▽

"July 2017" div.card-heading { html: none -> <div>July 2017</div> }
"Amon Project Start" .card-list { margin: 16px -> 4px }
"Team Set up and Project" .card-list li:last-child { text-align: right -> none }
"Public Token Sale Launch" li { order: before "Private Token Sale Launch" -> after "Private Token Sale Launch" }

△
▽

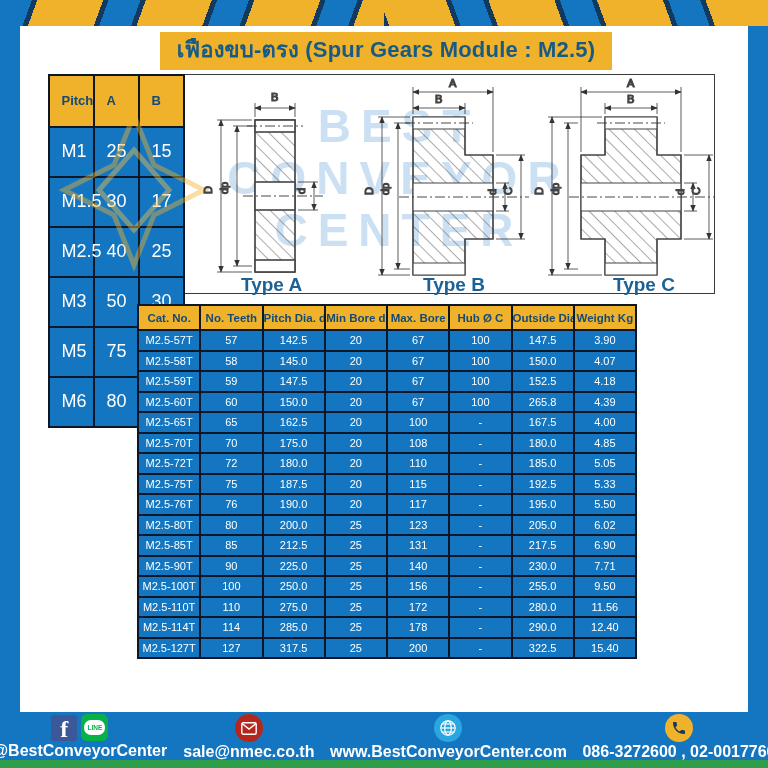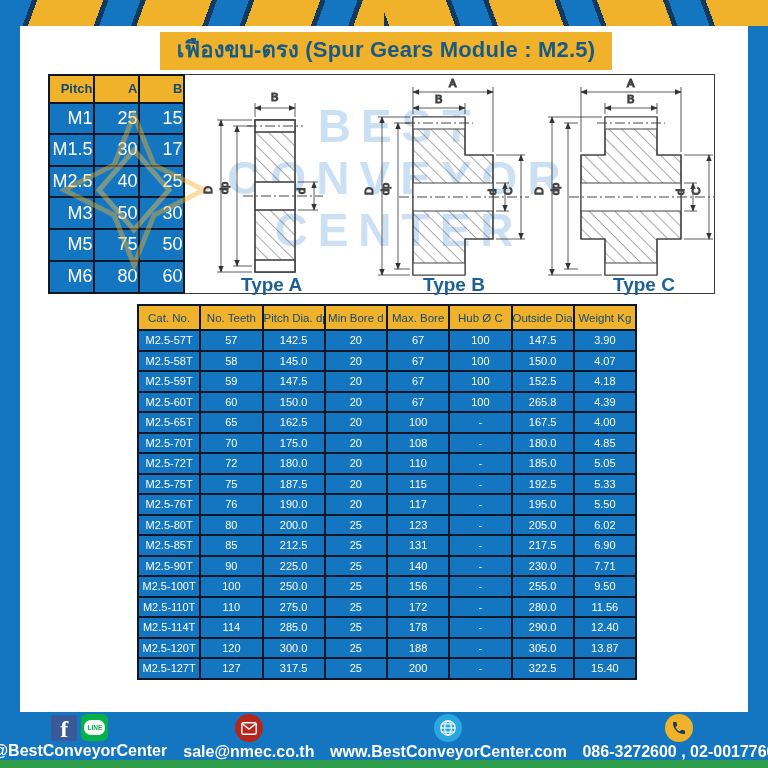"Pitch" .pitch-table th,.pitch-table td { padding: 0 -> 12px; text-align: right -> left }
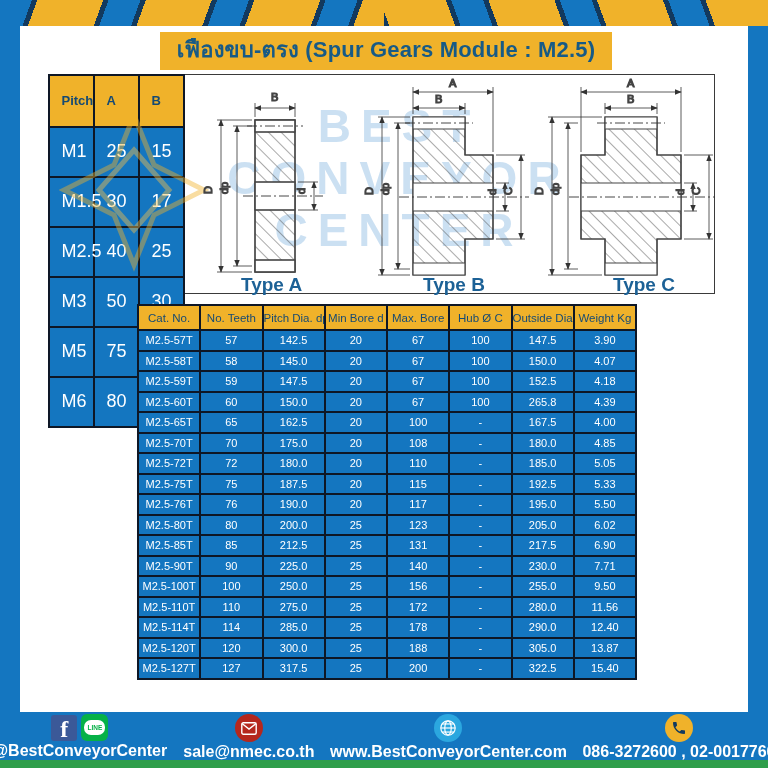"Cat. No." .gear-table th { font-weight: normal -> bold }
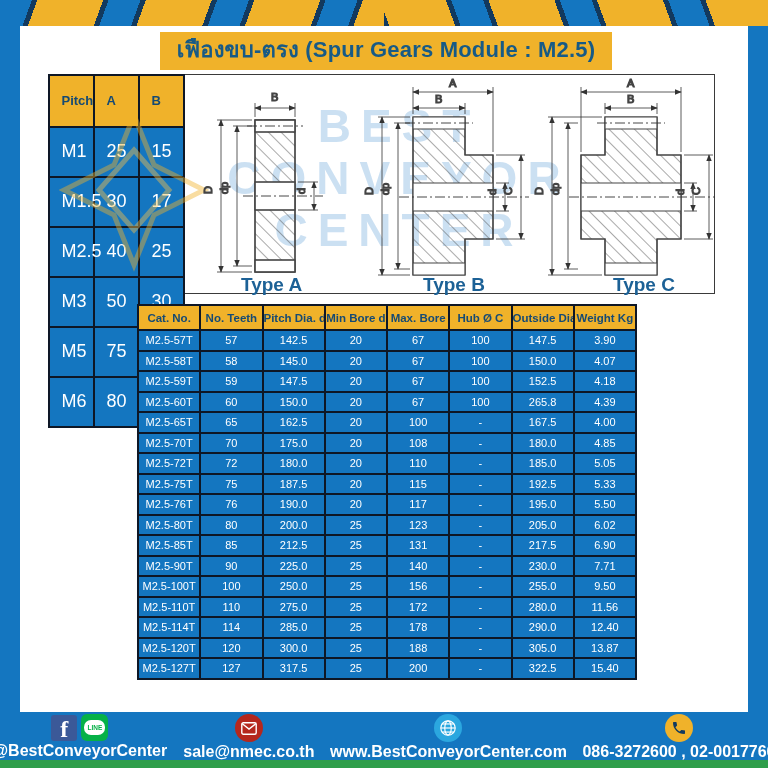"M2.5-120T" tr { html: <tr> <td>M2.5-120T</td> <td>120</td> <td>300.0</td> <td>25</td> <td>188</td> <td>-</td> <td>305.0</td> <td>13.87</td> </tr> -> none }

△
▽

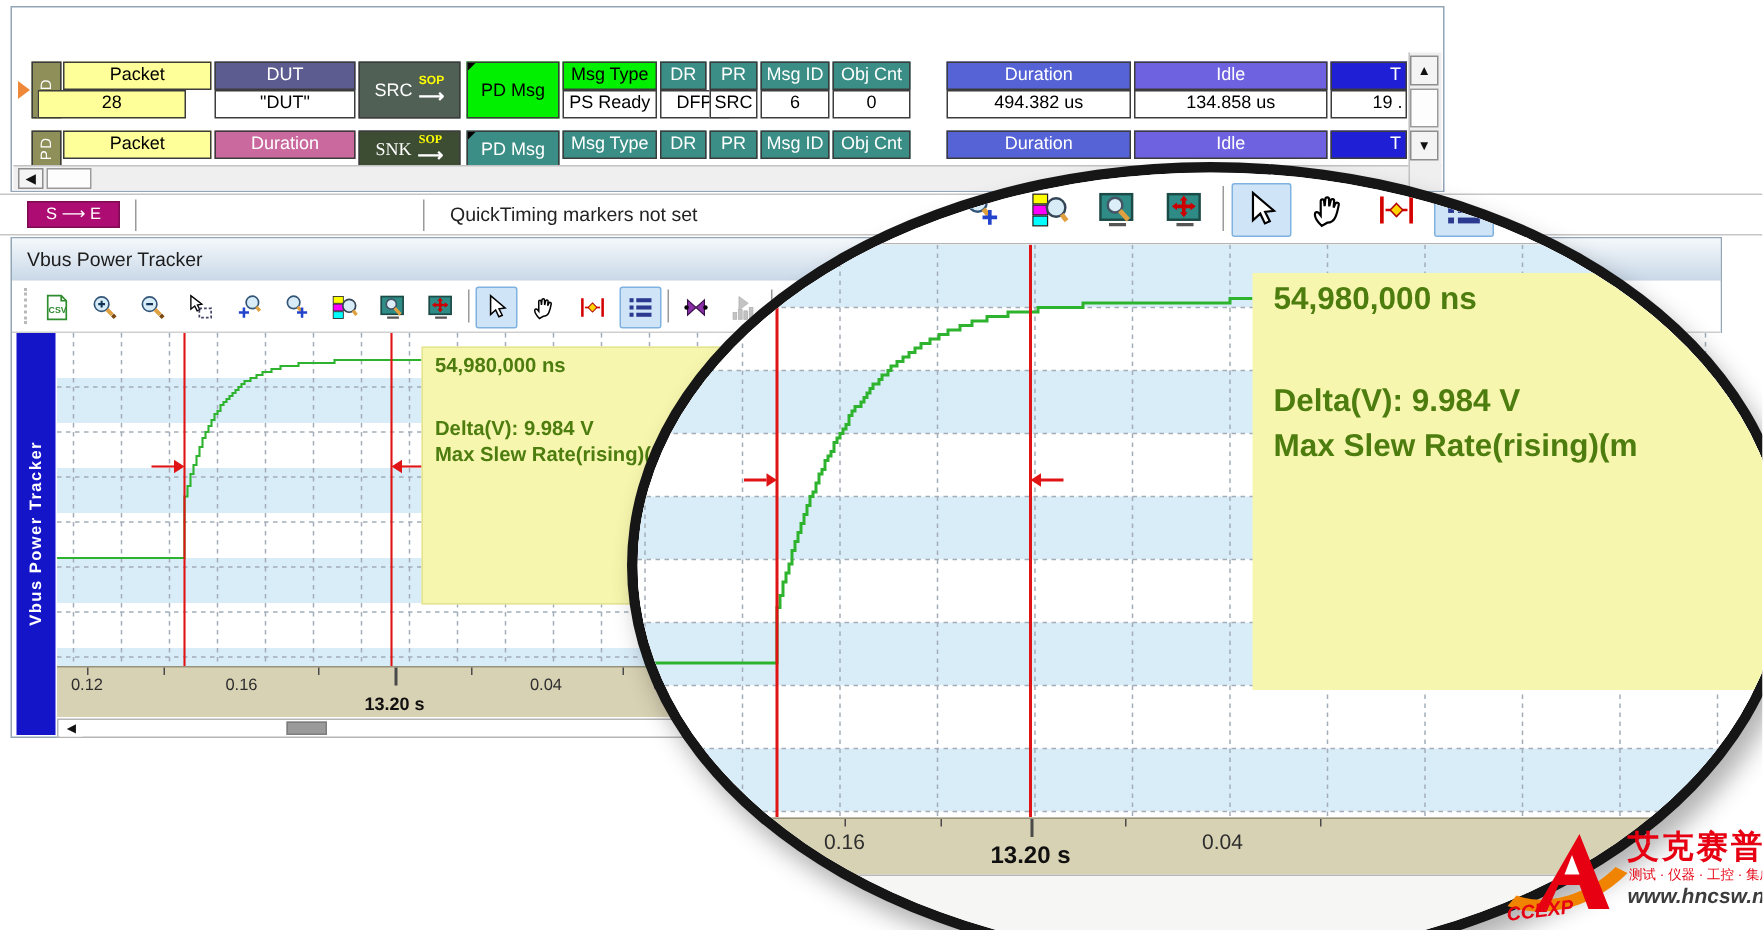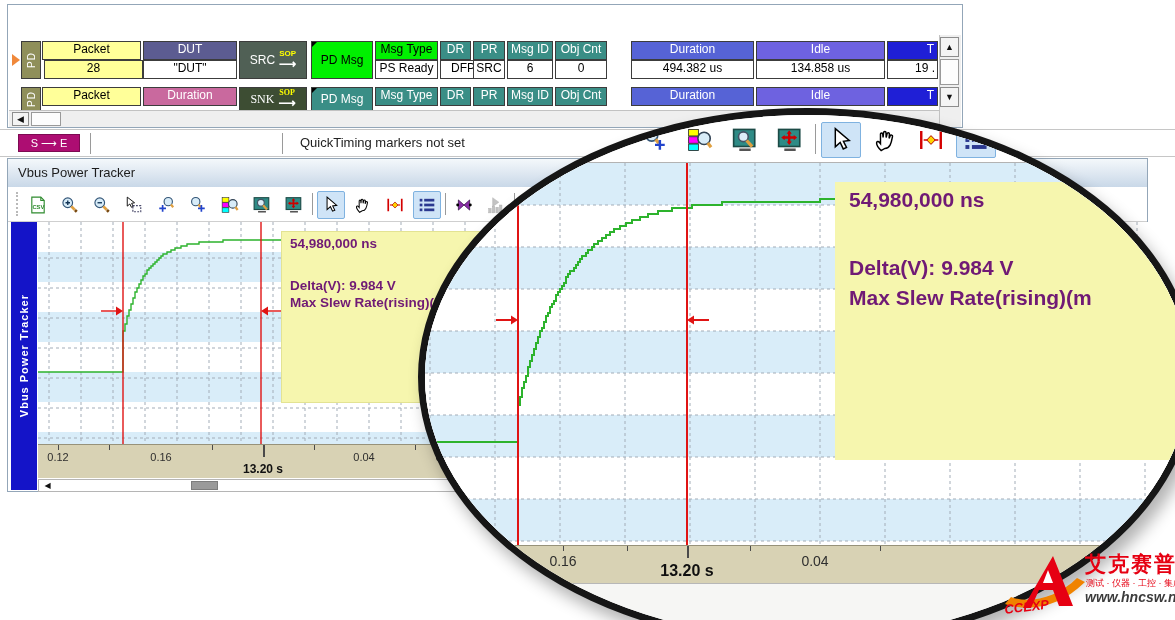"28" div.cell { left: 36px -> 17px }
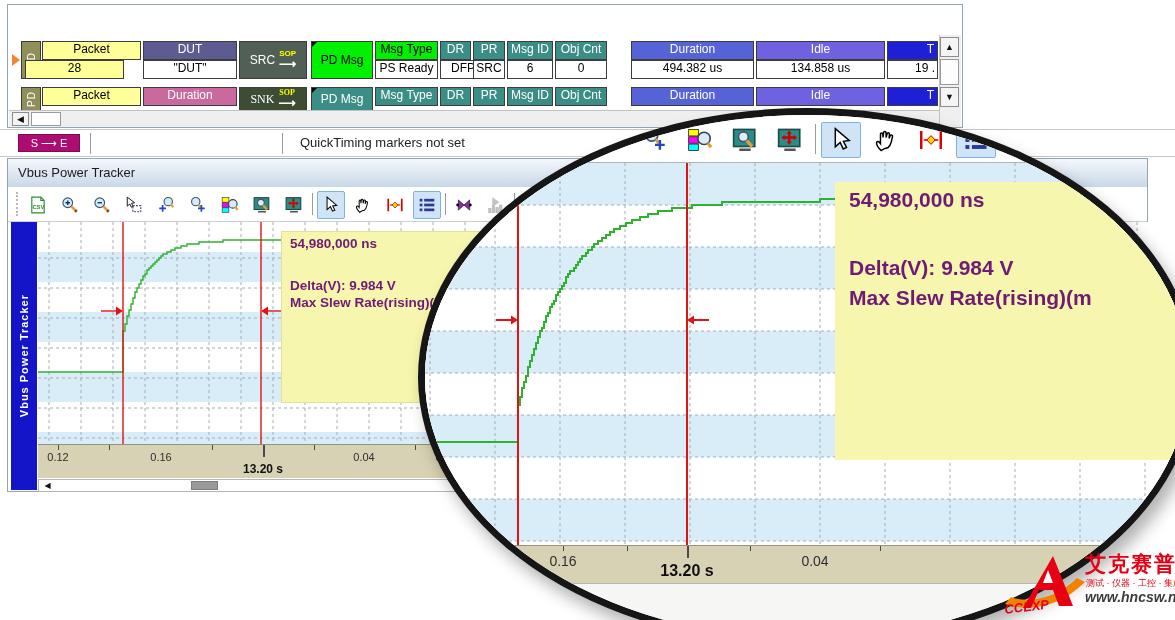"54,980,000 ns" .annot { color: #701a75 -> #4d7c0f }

△

* **Exercise**:
Reproduce verbatim only the segment of the listing bounded by the line containing "html: none ->" and the line containing "right -> none", with both boundary lines included.

* **Answer for the task**:
"July 2017" div.card-heading { html: none -> <div>July 2017</div> }
"Amon Project Start" .card-list { margin: 16px -> 4px }
"Team Set up and Project" .card-list li:last-child { text-align: right -> none }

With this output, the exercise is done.